The expectations in Barcelona were high 10 years ago when, at the 34th Annual Meeting of the EASD, a large audience anxiously awaited the results of the first large long-term intervention trial in type 2 diabetes following the debacle of the University Group Diabetes Program (UGDP) [1]. The results of the UKPDS were welcomed as they showed that intensive treatment, as opposed to the conventional approach, was associated with a significant reduction in diabetes-related events [2]. This excitement soon translated into official recommendations from the major scientific and professional organisations. The American Diabetes Association (ADA), for instance, emphatically stated that ‘the results of the UKPDS mandate that treatment of type 2 diabetes includes aggressive efforts to lower blood glucose levels as close to normal as possible’ [3].
Yet, some questions remained unanswered.

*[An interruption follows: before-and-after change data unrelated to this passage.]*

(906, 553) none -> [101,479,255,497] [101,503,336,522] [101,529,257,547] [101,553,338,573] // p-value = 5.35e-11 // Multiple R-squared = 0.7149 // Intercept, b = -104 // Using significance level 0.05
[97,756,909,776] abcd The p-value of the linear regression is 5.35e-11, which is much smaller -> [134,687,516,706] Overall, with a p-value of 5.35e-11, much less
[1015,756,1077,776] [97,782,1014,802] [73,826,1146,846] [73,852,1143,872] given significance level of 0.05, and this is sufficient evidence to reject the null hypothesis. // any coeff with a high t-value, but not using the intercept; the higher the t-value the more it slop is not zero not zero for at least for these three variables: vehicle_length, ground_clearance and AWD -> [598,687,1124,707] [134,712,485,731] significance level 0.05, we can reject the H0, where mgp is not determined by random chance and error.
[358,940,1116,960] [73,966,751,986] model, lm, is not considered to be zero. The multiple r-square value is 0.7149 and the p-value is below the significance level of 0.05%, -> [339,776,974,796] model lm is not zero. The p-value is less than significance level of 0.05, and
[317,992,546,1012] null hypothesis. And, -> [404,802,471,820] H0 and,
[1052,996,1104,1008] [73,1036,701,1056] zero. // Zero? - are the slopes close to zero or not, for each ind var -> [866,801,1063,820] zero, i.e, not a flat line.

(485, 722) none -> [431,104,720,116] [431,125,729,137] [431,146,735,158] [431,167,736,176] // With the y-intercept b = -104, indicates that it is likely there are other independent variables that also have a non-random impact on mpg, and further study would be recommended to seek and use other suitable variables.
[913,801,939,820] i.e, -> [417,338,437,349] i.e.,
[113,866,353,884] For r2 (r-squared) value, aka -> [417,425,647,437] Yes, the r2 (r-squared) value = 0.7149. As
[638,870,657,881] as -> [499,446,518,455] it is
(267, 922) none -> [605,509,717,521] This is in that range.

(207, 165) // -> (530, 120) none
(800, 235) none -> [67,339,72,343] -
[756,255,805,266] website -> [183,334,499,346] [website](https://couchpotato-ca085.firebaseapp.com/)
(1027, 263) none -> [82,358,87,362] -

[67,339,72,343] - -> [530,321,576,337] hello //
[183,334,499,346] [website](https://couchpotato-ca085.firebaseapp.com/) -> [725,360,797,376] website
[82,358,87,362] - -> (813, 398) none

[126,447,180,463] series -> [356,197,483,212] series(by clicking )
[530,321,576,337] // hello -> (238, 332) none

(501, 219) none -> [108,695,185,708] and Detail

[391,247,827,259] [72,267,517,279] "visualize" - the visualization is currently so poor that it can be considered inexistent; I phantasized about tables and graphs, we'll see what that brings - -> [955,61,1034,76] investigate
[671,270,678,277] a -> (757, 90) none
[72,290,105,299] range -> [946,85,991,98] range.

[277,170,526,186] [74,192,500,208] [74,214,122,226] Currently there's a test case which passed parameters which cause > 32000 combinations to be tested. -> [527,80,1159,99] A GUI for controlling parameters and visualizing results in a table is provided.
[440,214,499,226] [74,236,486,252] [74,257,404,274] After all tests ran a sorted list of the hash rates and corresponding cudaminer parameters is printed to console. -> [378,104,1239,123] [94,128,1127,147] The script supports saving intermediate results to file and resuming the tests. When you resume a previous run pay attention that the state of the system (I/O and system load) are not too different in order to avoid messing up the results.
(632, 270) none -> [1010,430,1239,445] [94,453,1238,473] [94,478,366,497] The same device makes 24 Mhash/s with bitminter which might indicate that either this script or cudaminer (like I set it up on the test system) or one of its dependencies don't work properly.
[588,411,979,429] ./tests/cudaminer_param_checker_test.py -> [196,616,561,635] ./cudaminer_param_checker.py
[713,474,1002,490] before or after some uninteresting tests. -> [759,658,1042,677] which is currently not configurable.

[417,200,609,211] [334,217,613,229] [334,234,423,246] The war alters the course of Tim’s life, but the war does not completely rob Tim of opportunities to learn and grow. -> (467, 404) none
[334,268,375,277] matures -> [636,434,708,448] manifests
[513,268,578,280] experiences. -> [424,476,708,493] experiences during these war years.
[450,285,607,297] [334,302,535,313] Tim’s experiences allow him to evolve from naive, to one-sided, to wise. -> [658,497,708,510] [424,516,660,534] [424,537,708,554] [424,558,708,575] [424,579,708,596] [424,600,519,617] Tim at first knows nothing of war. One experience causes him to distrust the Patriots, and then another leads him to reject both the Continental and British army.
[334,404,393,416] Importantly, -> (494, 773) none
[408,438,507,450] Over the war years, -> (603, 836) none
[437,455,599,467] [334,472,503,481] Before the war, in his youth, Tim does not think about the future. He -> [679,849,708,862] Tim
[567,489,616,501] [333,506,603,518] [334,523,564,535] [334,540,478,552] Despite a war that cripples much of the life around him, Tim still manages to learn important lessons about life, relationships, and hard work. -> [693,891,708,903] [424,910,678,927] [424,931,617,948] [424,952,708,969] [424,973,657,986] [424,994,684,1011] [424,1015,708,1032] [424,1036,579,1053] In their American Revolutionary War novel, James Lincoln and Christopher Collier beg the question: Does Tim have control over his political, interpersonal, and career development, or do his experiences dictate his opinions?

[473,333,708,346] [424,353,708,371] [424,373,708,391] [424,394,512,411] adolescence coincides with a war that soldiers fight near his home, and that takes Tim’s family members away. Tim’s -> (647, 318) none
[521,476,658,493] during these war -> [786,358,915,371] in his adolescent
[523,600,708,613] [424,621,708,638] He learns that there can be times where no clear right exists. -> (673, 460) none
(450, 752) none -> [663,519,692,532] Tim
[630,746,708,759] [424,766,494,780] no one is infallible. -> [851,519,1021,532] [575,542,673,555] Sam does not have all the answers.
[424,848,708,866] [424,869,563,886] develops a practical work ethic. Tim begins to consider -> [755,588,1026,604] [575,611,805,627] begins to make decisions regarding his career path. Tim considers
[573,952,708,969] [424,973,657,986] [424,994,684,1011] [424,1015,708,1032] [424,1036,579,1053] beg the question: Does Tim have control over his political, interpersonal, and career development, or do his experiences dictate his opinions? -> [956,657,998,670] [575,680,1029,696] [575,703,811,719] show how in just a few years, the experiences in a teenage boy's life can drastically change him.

While the effect of glycaemic control on microvascular complications was fully apparent, its effect on macrovascular disease was less clear. In spite of a sizable 16% reduction in the risk of myocardial infarction, borderline statistical significance was achieved, with a p value of 0.052 [2]. No third decimal place in the history of medicine has stimulated such an amount of discussion and speculation. The publication of the results of the Kumamoto study [4] did not help much. In this small (n = 110) trial, the administration of intensive insulin treatment to Japanese type 2 diabetic patients was associated with a significant reduction in microvascular complications. After the initial 8 year follow up, the number of cardiovascular (CV) events was ~50% lower in the intensive group than in conventionally treated individuals, but the absolute number of events was too small to allow a formal statistical analysis, and no conclusive results were obtained.
...then, the PROactive...
It was a few years later, in Athens, that thousands of diabetologists eagerly anticipated the announcement of the results of the PROactive study [5]. The addition of pioglitazone to the existing glucose-lowering therapy of type 2 diabetic patients at high CV risk improved HbA1c in a significant manner, but produced controversial results as regards CV events. In spite of significant improvement of glycaemic control, the primary endpoint (a composite of CV events, mortality and procedures) was not affected, while a significant difference was achieved in pre-specified secondary endpoints [5]. To cut a long story short, the question of whether strict glycaemic control could improve CV outcome in type 2 diabetes had still not been answered.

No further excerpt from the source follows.